Consider the entries below. Count the lines holding the string "BELT" and state the number only.

━━━ STUDY MATERIAL

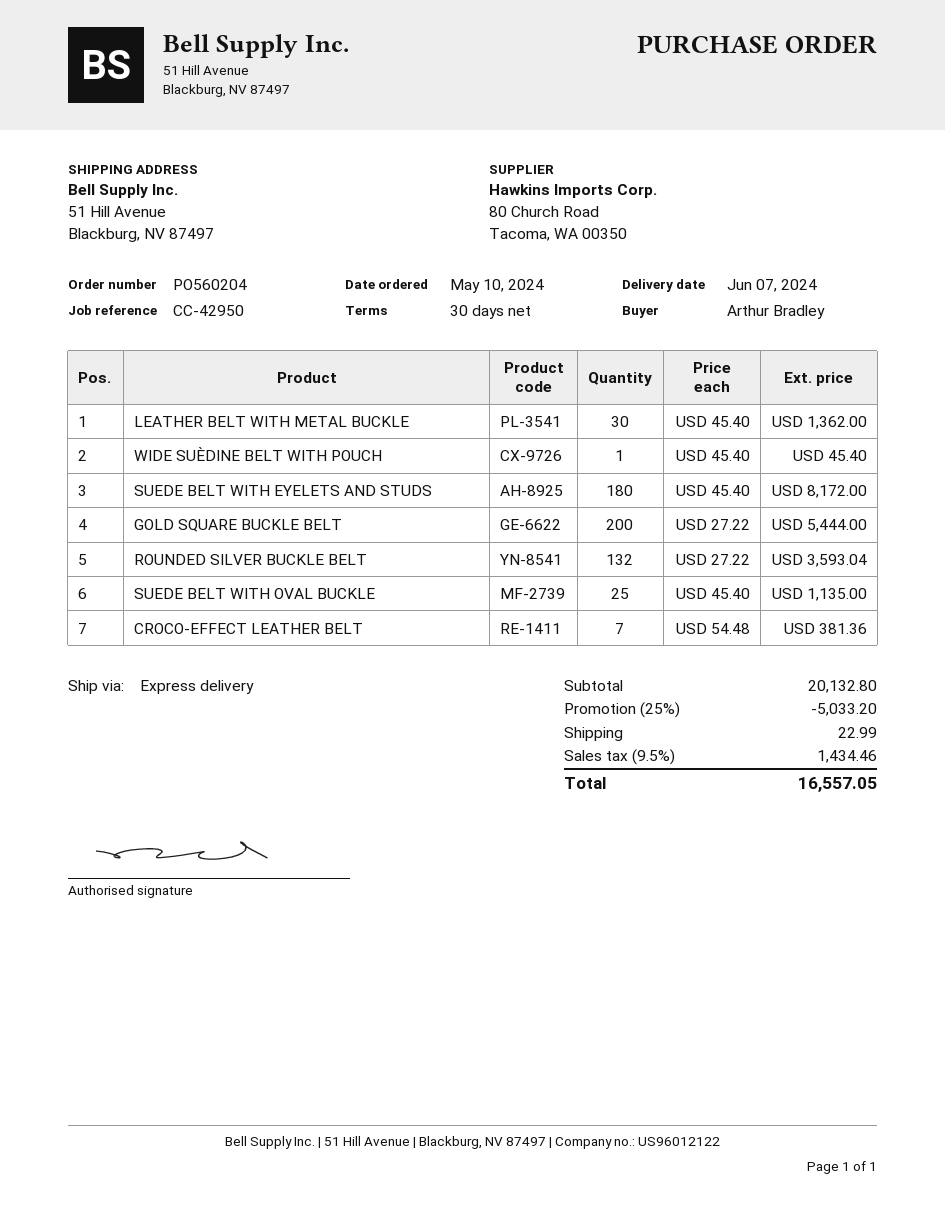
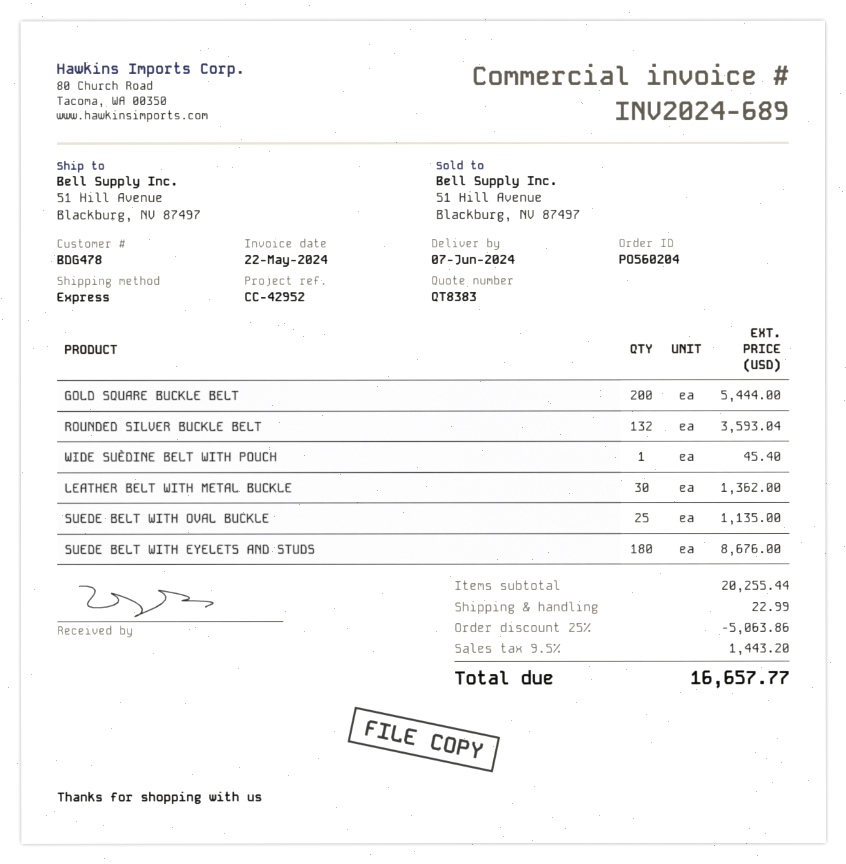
reference: CC-42950 -> CC-42952
SUEDE BELT WITH EYELETS AND STUDS: 180 for 8172.00 -> 180 for 8676.00
CROCO-EFFECT LEATHER BELT: 7 for 381.36 -> none
subtotal: 20132.80 -> 20255.44
discount: 25% = 5033.20 -> 25% = 5063.86
tax: 9.5% = 1434.46 -> 9.5% = 1443.20
total: 16557.05 -> 16657.77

━━━━━━

§ TASK SOLUTION
2